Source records
----------

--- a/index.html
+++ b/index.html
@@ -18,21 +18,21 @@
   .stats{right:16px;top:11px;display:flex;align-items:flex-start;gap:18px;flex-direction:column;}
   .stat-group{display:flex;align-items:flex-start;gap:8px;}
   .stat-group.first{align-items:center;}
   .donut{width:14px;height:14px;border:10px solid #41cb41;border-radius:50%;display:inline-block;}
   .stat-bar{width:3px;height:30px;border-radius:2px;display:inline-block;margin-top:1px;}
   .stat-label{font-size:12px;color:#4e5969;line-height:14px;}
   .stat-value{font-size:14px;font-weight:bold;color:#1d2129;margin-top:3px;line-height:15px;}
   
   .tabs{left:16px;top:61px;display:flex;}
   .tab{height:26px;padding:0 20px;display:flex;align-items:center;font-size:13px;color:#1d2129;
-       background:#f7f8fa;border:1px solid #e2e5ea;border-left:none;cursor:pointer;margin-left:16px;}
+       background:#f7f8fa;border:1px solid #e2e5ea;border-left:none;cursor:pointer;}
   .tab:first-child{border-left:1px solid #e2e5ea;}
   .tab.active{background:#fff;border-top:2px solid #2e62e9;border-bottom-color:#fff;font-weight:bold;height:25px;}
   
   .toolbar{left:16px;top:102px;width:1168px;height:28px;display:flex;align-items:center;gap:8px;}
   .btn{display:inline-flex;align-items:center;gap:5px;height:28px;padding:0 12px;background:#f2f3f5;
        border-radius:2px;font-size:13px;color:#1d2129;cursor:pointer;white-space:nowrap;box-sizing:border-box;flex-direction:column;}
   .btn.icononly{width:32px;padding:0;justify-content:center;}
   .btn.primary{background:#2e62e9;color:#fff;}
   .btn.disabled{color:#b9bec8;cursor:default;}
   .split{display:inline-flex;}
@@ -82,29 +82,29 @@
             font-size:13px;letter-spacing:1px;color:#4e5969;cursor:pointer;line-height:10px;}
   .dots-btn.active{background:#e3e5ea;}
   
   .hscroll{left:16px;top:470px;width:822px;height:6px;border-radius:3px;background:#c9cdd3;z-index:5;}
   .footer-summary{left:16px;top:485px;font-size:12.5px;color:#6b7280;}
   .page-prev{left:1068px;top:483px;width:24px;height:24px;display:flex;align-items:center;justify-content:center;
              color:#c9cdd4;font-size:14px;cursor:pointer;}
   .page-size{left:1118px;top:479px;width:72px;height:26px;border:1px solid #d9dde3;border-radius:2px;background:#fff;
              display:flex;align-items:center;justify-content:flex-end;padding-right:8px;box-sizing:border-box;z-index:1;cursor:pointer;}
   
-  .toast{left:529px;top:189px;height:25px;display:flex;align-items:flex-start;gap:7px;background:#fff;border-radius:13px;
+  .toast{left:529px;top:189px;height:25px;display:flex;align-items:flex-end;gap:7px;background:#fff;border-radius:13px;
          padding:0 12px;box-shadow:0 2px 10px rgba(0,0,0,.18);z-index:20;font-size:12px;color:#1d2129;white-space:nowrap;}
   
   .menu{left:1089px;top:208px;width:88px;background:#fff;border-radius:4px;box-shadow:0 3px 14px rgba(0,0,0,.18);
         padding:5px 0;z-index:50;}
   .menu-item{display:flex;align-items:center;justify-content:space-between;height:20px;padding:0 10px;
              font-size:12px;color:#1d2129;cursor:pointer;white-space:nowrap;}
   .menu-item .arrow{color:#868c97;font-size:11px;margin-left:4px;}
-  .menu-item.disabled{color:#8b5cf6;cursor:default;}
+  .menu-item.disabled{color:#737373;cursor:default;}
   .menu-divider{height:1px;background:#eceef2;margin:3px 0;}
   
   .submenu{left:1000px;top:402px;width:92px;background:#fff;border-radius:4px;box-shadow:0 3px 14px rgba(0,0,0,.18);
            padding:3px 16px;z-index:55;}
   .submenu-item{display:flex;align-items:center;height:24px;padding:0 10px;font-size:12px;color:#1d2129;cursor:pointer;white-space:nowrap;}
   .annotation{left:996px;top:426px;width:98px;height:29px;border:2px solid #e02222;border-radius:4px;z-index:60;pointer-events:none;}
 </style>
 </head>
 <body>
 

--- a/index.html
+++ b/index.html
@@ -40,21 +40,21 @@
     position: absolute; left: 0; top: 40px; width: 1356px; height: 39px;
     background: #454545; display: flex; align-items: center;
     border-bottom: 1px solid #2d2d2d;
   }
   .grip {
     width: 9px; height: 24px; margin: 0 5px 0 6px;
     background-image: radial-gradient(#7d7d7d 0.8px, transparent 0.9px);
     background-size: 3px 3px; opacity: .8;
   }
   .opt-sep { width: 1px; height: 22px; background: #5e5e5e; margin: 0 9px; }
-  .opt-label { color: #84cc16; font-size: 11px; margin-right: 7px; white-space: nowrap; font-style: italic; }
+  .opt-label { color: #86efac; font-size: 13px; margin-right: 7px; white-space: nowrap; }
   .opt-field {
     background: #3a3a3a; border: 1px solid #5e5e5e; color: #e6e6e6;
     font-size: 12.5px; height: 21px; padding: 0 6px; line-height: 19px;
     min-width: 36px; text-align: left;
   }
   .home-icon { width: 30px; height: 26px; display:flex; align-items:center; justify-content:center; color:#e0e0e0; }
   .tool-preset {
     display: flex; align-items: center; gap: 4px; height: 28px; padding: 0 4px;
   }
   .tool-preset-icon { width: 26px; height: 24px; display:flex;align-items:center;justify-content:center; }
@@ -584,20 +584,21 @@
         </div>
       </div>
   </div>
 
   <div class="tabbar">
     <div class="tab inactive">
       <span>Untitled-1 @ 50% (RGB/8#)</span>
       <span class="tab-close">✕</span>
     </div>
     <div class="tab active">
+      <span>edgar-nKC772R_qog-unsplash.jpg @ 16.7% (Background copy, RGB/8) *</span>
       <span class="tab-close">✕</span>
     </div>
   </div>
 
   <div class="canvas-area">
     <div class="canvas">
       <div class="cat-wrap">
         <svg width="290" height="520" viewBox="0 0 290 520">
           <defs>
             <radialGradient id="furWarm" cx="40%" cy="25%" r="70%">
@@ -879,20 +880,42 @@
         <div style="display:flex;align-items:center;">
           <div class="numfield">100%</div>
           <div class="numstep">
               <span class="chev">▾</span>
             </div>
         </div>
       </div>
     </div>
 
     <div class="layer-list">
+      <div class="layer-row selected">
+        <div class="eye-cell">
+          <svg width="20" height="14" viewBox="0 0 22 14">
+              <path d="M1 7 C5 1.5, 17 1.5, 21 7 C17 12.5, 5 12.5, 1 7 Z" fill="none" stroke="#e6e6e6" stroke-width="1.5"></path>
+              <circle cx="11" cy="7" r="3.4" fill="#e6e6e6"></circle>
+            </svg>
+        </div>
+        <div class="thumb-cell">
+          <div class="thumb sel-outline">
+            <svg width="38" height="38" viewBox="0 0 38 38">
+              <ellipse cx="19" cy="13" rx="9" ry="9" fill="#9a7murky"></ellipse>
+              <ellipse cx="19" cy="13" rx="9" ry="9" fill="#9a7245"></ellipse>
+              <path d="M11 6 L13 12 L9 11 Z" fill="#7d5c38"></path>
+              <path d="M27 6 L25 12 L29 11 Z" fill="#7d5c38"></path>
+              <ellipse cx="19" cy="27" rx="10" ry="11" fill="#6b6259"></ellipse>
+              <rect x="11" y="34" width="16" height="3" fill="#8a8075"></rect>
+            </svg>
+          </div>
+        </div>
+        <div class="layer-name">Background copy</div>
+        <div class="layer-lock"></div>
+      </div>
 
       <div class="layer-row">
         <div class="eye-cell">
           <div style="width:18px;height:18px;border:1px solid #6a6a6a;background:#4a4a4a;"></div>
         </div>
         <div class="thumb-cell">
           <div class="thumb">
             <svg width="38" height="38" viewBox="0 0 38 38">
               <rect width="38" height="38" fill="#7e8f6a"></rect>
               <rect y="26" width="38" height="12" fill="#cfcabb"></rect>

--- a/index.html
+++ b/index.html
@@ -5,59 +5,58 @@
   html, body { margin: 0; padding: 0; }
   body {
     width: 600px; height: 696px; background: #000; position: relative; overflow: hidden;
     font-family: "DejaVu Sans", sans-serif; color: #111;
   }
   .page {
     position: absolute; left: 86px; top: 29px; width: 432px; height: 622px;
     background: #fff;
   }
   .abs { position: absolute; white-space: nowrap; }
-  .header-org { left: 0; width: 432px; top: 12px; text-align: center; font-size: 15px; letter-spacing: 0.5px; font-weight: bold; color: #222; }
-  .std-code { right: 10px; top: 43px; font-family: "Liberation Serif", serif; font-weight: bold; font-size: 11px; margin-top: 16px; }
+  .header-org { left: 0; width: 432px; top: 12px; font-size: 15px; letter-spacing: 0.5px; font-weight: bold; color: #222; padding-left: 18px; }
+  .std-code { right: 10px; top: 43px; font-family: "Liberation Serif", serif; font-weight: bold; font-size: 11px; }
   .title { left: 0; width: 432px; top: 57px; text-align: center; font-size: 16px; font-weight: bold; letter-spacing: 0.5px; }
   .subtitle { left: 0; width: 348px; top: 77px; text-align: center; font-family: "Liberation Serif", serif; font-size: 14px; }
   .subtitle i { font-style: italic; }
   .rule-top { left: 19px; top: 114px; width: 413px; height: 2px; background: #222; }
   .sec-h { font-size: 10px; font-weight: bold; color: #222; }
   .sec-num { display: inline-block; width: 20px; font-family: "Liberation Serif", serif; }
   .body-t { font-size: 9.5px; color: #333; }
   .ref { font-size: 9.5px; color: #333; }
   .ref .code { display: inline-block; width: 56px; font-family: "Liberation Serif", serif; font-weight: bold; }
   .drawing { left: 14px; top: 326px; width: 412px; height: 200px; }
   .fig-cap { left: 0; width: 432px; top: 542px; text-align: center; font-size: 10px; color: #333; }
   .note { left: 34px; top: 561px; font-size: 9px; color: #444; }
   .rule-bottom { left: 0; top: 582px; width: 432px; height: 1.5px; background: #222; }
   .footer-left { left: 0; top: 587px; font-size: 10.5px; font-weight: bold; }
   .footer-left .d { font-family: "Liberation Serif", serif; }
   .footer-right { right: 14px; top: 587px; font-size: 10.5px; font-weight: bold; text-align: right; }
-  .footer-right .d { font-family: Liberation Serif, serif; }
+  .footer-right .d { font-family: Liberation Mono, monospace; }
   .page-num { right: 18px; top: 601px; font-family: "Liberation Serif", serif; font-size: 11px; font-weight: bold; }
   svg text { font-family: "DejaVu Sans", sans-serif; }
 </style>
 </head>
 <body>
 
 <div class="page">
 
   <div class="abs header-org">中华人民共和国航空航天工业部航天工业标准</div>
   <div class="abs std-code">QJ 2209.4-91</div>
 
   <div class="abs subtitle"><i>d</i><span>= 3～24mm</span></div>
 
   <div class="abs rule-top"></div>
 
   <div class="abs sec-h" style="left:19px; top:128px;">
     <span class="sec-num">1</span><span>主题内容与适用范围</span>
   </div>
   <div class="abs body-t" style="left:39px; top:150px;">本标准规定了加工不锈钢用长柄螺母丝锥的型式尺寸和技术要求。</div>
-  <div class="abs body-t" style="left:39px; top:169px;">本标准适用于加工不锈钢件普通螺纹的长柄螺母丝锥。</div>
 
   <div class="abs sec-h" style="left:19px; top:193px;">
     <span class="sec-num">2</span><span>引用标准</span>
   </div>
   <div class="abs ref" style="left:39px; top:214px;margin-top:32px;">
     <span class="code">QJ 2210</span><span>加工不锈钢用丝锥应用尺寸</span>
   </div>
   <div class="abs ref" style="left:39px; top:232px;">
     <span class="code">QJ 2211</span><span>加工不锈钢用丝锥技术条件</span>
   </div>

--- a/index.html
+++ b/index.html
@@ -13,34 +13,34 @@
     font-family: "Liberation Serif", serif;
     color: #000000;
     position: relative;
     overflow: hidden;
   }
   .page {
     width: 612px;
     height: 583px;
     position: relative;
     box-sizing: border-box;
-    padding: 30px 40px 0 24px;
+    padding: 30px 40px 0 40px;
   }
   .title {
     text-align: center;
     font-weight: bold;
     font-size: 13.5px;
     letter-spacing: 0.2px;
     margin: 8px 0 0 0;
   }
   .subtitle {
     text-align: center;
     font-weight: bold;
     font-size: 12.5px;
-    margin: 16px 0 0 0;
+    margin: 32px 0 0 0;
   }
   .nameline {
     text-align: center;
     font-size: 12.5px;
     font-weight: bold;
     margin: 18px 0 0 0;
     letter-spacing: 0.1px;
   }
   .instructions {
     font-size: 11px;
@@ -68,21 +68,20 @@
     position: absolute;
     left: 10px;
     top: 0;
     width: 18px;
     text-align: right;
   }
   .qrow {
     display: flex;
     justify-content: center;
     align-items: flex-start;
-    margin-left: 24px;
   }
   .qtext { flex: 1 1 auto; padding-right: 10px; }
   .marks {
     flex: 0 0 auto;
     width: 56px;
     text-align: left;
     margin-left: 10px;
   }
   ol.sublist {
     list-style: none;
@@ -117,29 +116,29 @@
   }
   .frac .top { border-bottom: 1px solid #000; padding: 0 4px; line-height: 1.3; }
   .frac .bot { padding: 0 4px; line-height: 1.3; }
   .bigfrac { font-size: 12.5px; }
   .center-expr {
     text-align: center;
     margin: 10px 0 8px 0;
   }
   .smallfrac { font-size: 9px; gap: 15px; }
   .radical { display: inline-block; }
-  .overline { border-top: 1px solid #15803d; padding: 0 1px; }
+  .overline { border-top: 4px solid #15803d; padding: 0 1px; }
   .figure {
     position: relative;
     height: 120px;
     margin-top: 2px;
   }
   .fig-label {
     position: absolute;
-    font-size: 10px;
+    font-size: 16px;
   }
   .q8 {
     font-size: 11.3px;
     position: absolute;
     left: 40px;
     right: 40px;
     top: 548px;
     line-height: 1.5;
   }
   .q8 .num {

----------

Your task -
Only lines containing the string "default" belong in the answer; find them in the data above and copy them.

Answer area -
   .btn.disabled{color:#b9bec8;cursor:default;}
-  .menu-item.disabled{color:#8b5cf6;cursor:default;}
+  .menu-item.disabled{color:#737373;cursor:default;}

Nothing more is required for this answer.